I discover a gotcha with criterion::black_box
Setting the scene
Before we begin, let’s set the scene. I’m working on a potential optimisation for
an application, and there’s a type that is used in a lot of places (it stores domain
names but thats not important). Currently it stores its data as a String
, but
I know that this type can only ever hold strings of length <=253
. The obvious
optimisation therefore is to move from a heap based dynamic String
container
to a stack based solution using a fixed sized array.
This may seem like an obvious and simple optimisation, I mean everyone knows
the stack is always faster… right? Even so I created some micro-benchmarks
using the criterion
crate just in case.
The two forms I would be testing looked like this:
const MAX_LEN: usize = 253;
struct HeapBacked {
inner: String,
}
struct StackBacked {
inner: [MaybeUninit<u8>; MAX_LEN],
length: u8,
}
In case you are wondering why MaybeUninit
is used rather than simply u8
, this allows us to skip
initialisation of all 253
bytes (which costs a few ns according to the benchmarks 🤷♀️)
So far, so good. There is also of course the construction functions:
fn is_input_valid(input: &str) -> bool { /* ... */ }
impl HeapBackend {
pub fn new(input: &str) -> Option<Self> {
if is_input_valid(input) {
Some(Self { inner: input.to_owned() })
} else {
None
}
}
}
impl StackBacked {
pub fn new(input: &str) -> Option<Self> {
if is_input_valid(input) {
// Safety: We are explicitly allowed to do this by the API of MaybeUninit
let mut inner: [MaybeUninit<u8>; MAX_LEN] = unsafe { MaybeUninit::uninit().assume_init() };
let length = input.len();
// Safety: This `as` is safe because `MaybeUninit<T>` is guaranteed to have the same layout as T
unsafe { std::ptr::copy_nonoverlapping(input.as_ptr(), inner.as_mut_ptr() as *mut u8, length); }
Some(Self { inner, length })
} else {
None
}
}
}
The start of our troubles
Benchmark results:
stack: 80ns
heap: 45ns
As you can see, these results are a little unexpected. The stack version is slower, almost 2x slower.
To try and understand why I added another benchmark, “stack unchecked”. This
one gave a time of ~30ns
. OK, here is the speedup I was expecting!
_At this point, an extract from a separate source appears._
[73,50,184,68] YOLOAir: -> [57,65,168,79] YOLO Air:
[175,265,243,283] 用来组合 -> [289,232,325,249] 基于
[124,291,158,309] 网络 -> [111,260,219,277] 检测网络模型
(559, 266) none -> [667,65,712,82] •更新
The question still remained however: why was the checked version so much slower?
Theory time
I came up with a couple of theories to try and work out what an earth was happening
1. Maybe its the branch?
Perhaps the branch was messing up the predictor in a way that didn’t happen with the heap version? nope: perf said that while there were consistently more branches on the checked version (as expected) there were a similar number of misses (i.e. the predictor got it right most of the time)
What I do notice at this point is that “stalled-cycles-backend” (cycles spent waiting for memory or instructions) is very high (>75%) for both stack versions. The heap version is about average for my system (~20%). This would seem to indicate an issue with fetching memory, possibly something about the stack version is really bad for the cpu cache?
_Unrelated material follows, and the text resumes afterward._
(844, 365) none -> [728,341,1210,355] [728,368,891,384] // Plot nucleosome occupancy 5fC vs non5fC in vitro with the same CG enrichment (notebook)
2. OK, perhaps its being ejected from the cache
The stack version is a lot bigger than the heap version (24 bytes vs 254), so maybe the issue is the cache getting pressured when the check is run and ejecting it.
Nope: perf stat
once again proves me wrong — cache misses for the heap and
stack version are similar, with the heap version consistently having just a
*smidgen* more (because of the extra indirection, if I had to guess).
Black box
It turns out the issue was in criterion::black_box
, aka the function used by
both me and by criterion
internally to prevent the compiler optimising away
reads or just removing variables because they were never actually used. There
are two different ways criterion
implements this function, the first (and
default) one is to use a volatile pointer read, the second (enabled by the
real_blackbox
feature flag) uses the rust built-in test::black_box
.
The heap version was almost completely unaffected by using the fake black box but the stack version took a pretty major performance hit.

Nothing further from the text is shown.